A staggering 665 fly-tippers have been convicted across the county since the launch of a major scheme 15 years ago to crackdown on the growing crisis.

The nation has seen a stark increase in the number of people selfishly choosing to dump piles of waste in idyllic beauty-spots – rather than visit a rubbish tip.

However Bucks is currently “winning the war on fly-tipping” as its prosecution rate is one of the highest in England due to its “zero-tolerance” attitude to the crime.

Hidden cameras planted in country lanes and remote laybys across the county are catching an increasing number of fly-tippers who litter the fields, woods, roads and verges with rubbish.

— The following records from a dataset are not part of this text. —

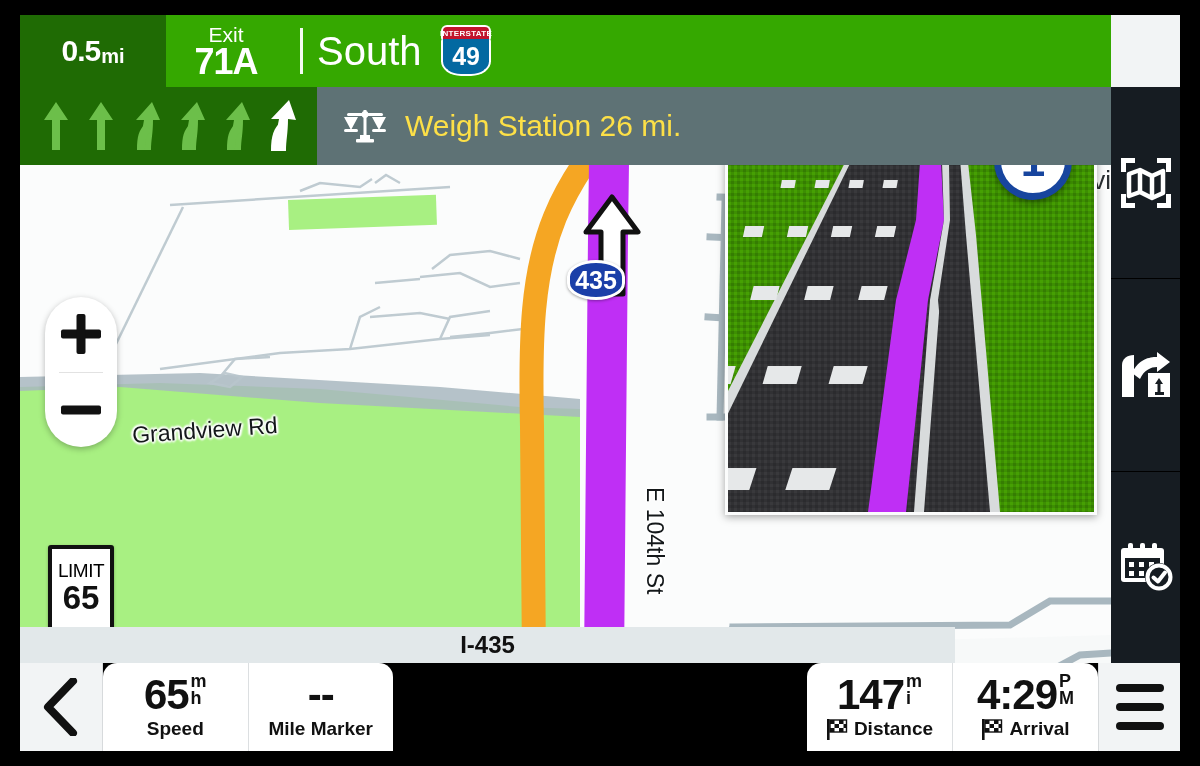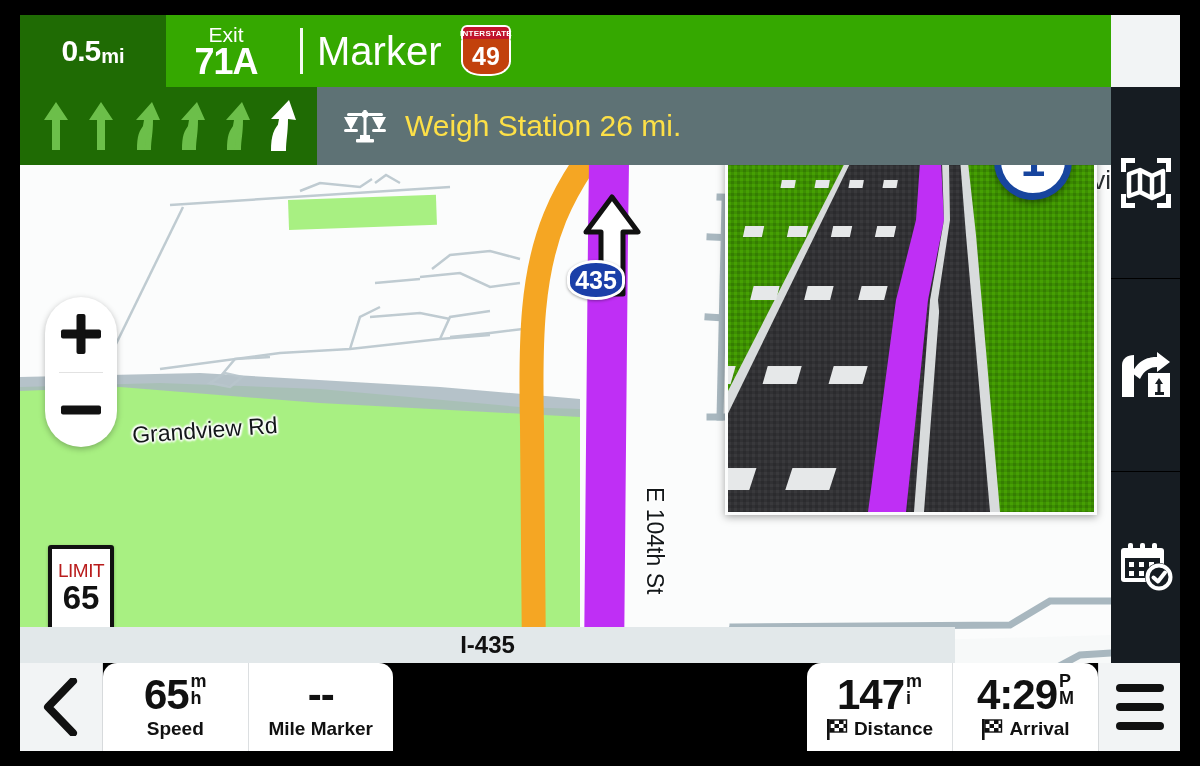--- a/index.html
+++ b/index.html
@@ -395,7 +395,7 @@
     </div>
     <div id="hdr-div"></div>
     <div id="hdr-dest">
-      <span>Marker</span>
+      <span>South</span>
       <span class="shield-i">
         <span class="sh-top">INTERSTATE</span>
         <span class="sh-bot">49</span>

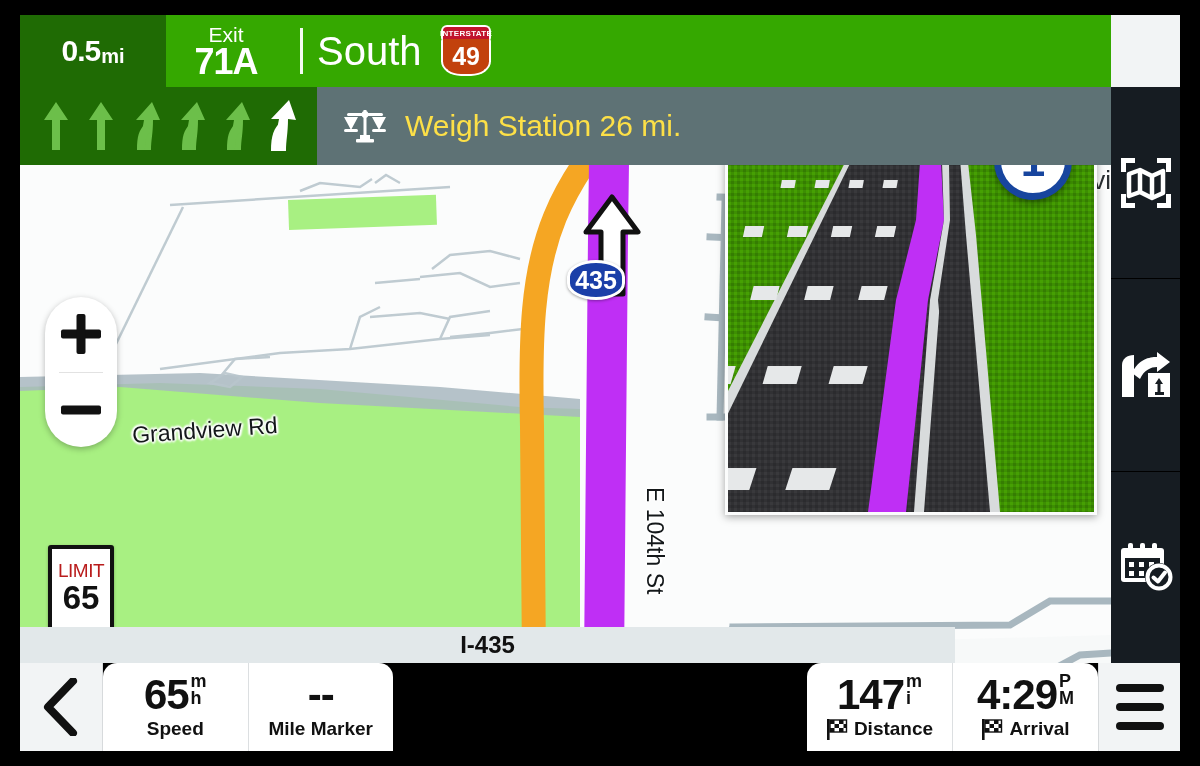--- a/index.html
+++ b/index.html
@@ -66,7 +66,7 @@
     letter-spacing: .3px; border: 2px solid #fff; border-bottom: none;
   }
   .shield-i .sh-bot {
-    width: 50px; height: 37px; background: #c2410c;
+    width: 50px; height: 37px; background: #0369a1;
     border: 2px solid #fff; border-top: none;
     border-radius: 2px 2px 40% 40%;
     color: #fff; font-size: 25px; font-weight: bold;

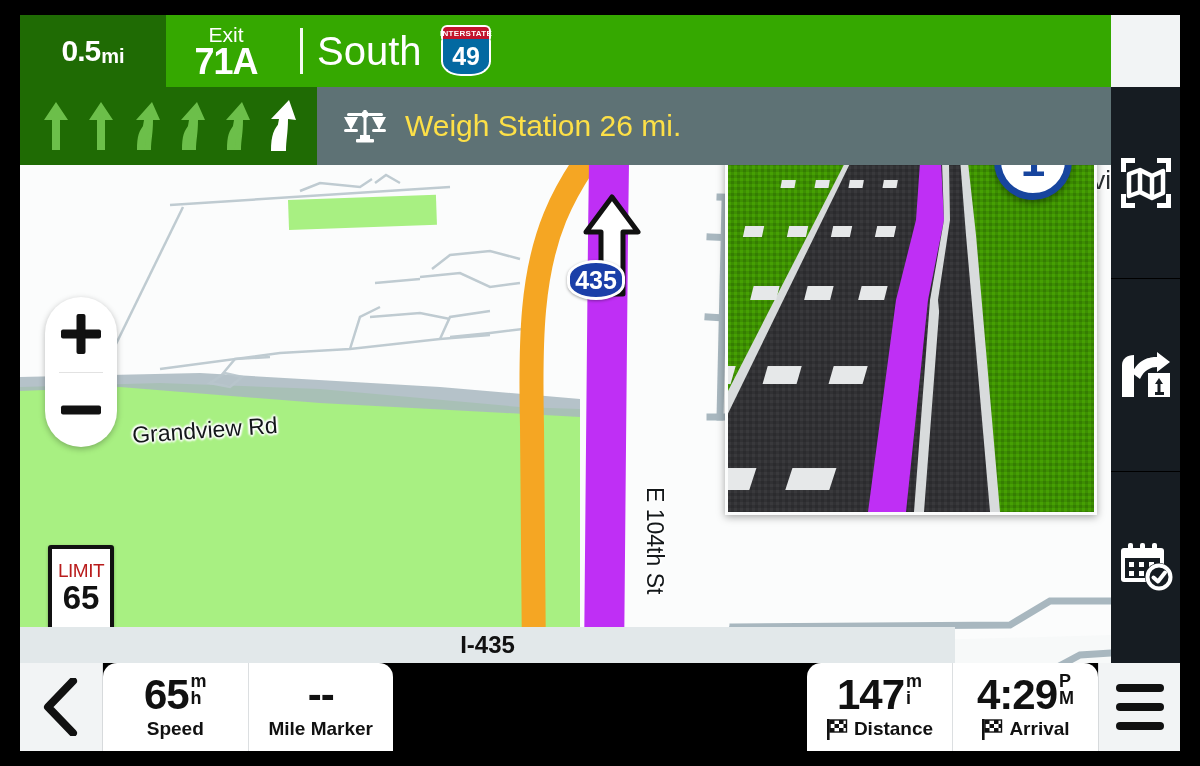--- a/index.html
+++ b/index.html
@@ -118,7 +118,7 @@
     display: flex; flex-direction: column; align-items: center;
     justify-content: center; box-shadow: 0 1px 3px rgba(0,0,0,.3);
   }
-  #sl-word { font-size: 19px; color: #b91c1c; line-height: 20px; letter-spacing: -.5px; }
+  #sl-word { font-size: 19px; color: #000000; line-height: 20px; letter-spacing: -.5px; }
   #sl-val  { font-size: 33px; color: #111; font-weight: bold; line-height: 34px; }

The news comes after it was revealed this week the amount of rubbish dumped across England each year could stretch from London to Moscow, according to the Local Government Association (LGA).

Last month the Free Press revealed more than 11,000 cases of fly-tipping have blighted the Bucks countryside over the past half-decade – costing the taxpayer millions of pounds in clean-up costs.

The Wycombe District is the worst-affected area in the county after thoughtless criminals illegally dumped waste a staggering 3,699 times from 2013 to 2017.

Leader of Bucks County Council (BCC) and chairman of the LGA's environment, economy, eousing and transport board, Martin Tett, has slammed the national "endemic" and led calls for a “faster and more effective” legal system to prosecute fly-tippers across the county.

He said: "Fly-tipping is unsightly and unacceptable environmental vandalism.

"This new analysis shows the scale of the fly-tipping epidemic we face in this country.

"It's an absolute disgrace for anyone to think that they can use the environments in which our residents live as a repository for litter.

“We need to make sure that when councils take offenders to court, a faster, more effective legal system ensures that serious fly-tipping offences result in hard-hitting fines."

Fifteen years ago BCC, Chiltern, South Bucks, Wycombe and Aylesbury Vale district councils launched their anti fly-tipping campaign Illegal Dumping Costs – and since then 665 people have been caught dumping waste.

Waste enforcement office at BCC, David Rounding, said: “We are becoming better and better at convicting people. If the evidence is there, we will get them to court.

“Since 2010 we have been averaging more than one conviction a week, and they each pay around £1,500 in fines and costs.”

The long-fought campaign against fly-tippers has saved the taxpayer at least £3 million due to the prevention of illegal dumping, according to BCC.

Signs at dumping hot-spots warn people about surveillance cameras – however CCTV still accounts for 40 per cent of convictions, while eyewitnesses account for a further 20 per cent.

As well as embarking on late-night investigations and dawn raids, teams also sift through rubbish for clues which can be traced back to the culprit – accounting for another 40 per cent of convictions.

Mr Rounding continued: “I call it ‘bag-diving’ because I am head-first in a bag most days.

“It’s such a silly mistake because, while we don’t catch everybody, we absolutely do catch plenty and if you are going to get caught you are going to stay caught - with a criminal conviction.”

While nearly two thirds of fly-tipping convictions are for the act of dumping, the people who produced the waste can be prosecuted too for failing their duty of care if they do not ensure their rubbish is being disposed of legally.

And majority of fly-tipping is carried out by rogue commercial operators, according to Mr Rounding.

He added: “If they run in 300 loads a month, at £200 a load, it’s an astonishing amount of money.

“If I go to a pile of waste, judging by where it is and what it looks like, I can tell you who I suspect. More often than not I am right. They might think the money makes it worth the risk but they can serve up to five years in prison, and we have jailed a few.”

A total of £918,000 has been raked in from fines and costs slapped on fly-tippers.